Tout à coup, il aperçut sur la cheminée un petit bouquet de violettes de Parme et sa fureur jalouse le ressaisit, par association de l’image des fleurs et de l’idée d’amour. Mais il essaya de rester calme et ironique comme elle, puisque la violence la faisait rire.

— Et alors ? demanda-t-il en étendant les jambes et faisant jouer ses poignets dans ses manchettes avec une feinte aisance, comment va votre amant ? Il paraît qu’il a bien travaillé pour moi et que le tirage de sa traduction est presque entièrement souscrit, grâce à ses bons soins. Avouez qu’il me devait bien ça, après avoir failli m’expédier ad patres

Il l’observait et la vit pâlir.

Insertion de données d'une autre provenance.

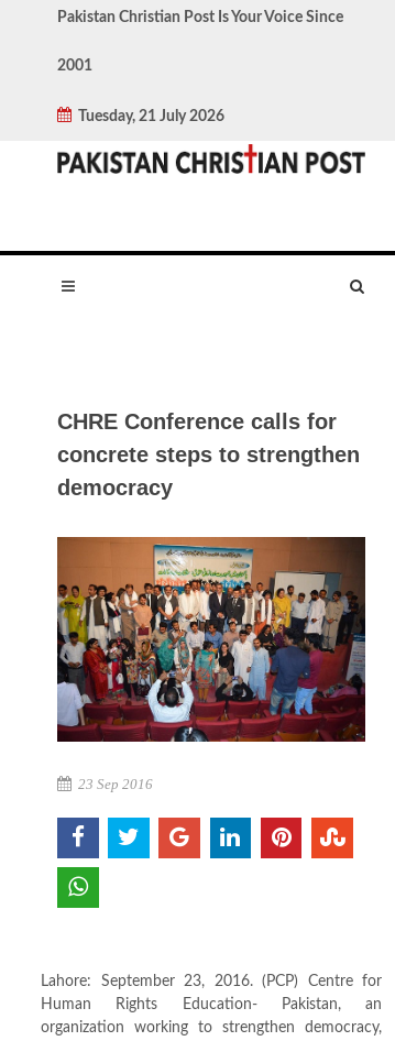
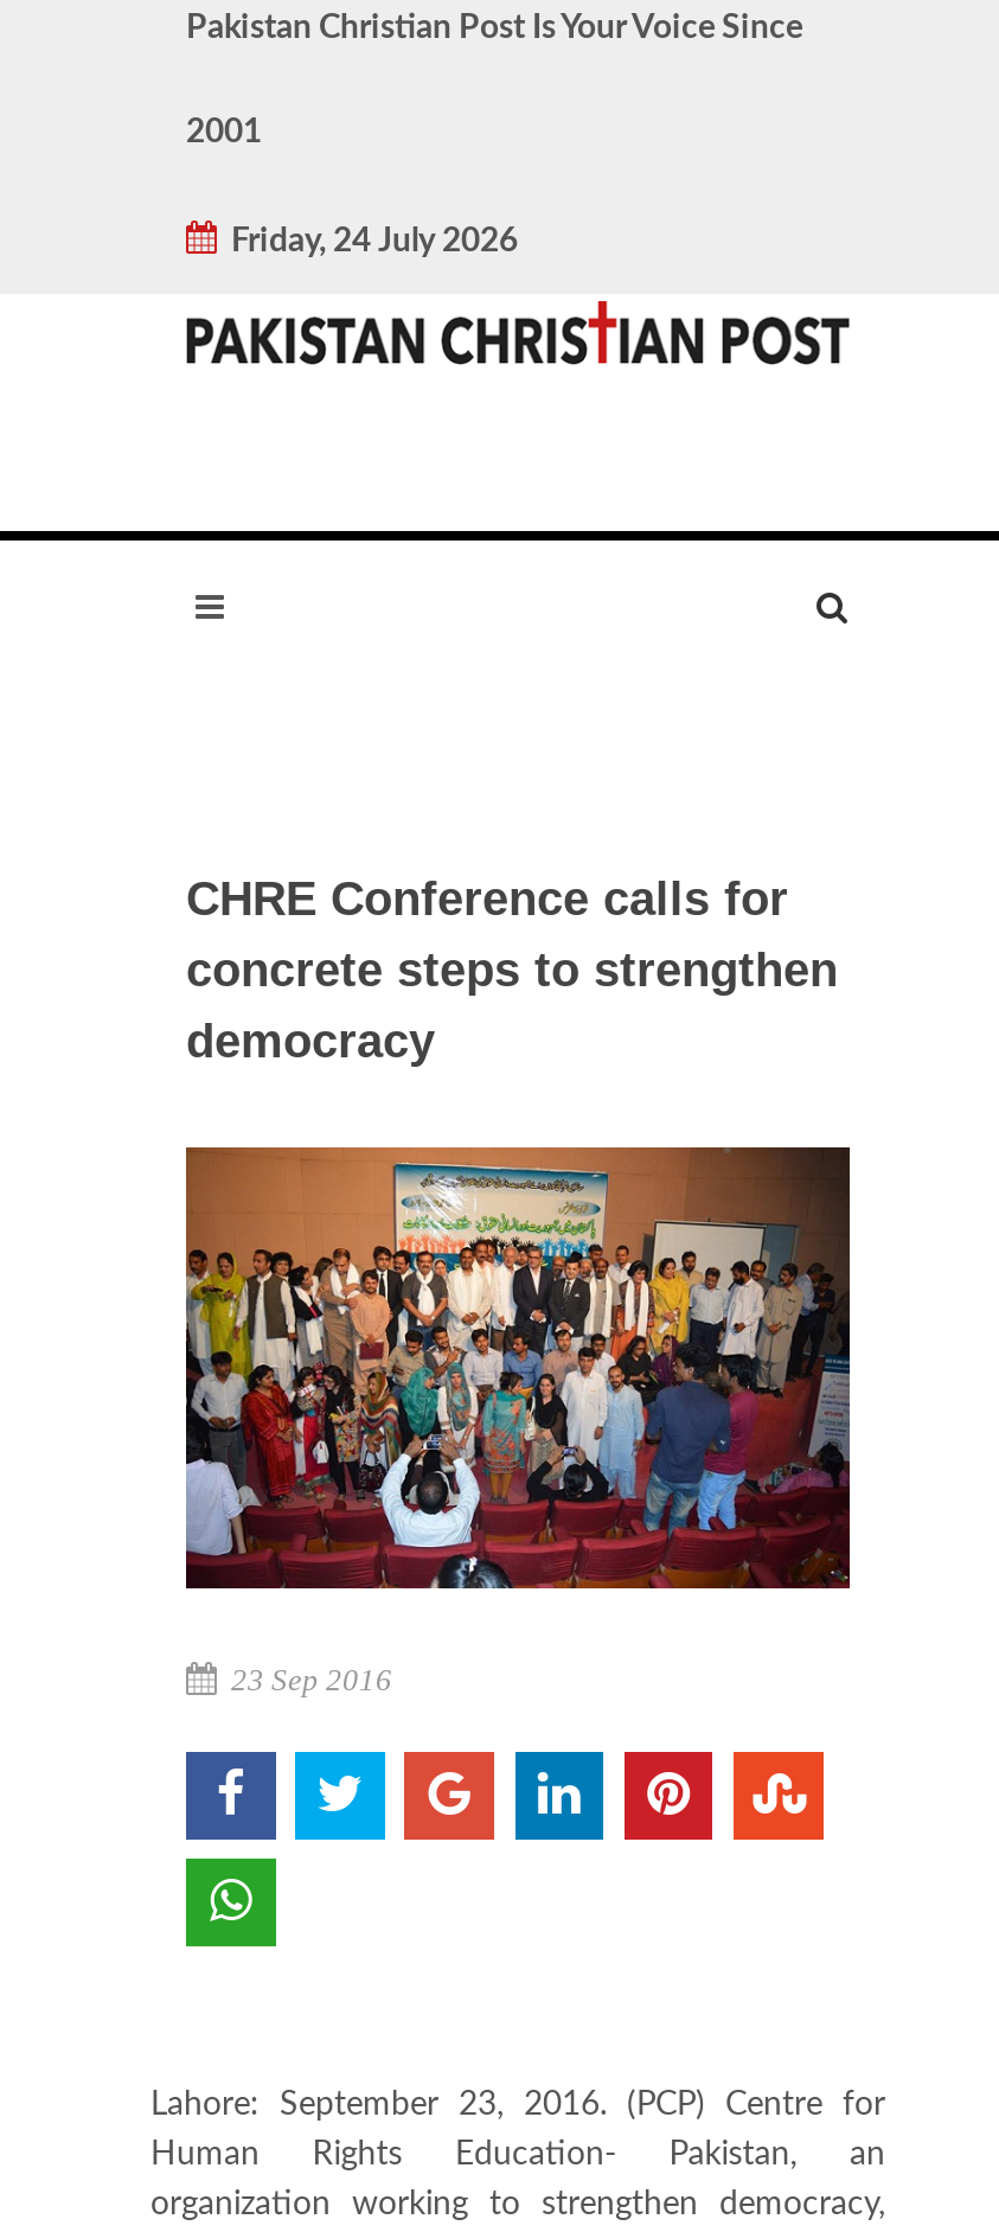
[72,109,224,124] Tuesday, 21 July 2026 -> [217,225,518,258] Friday, 24 July 2026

Un élan irrésistible le jeta sur elle, les poings levés, les dents serrées, broyant les mots :

— Combien avait-il donné à Ludovic pour me tuer ? Hein ? Hein ? À combien aviez-vous estimé ma peau, deux crapules ?

— Vous êtes fou ? cria Isabelle avec un tel élan d’ébahissement que ses poings retombèrent. Ce ton-là, cette mine-là ne s’inventaient pas. À moins… Était-elle à ce point comédienne ?

— Ah ! par exemple ! reprit-elle avec violence, voilà une insulte dont vous me rendrez raison ! Qu’est-ce que vous osez dire ? Qu’est-ce que vous osez penser ? Et vous profitez de ce que je suis dans mon lit et que je ne peux pas vous mettre à la porte avec deux paires de gifles !

— Voyons, voyons, dit Amédée en passant la main sur son front, ne nous emballons pas. Procédons par ordre. Je retire ce que j’ai dit, jusqu’à plus ample informé. Mais si…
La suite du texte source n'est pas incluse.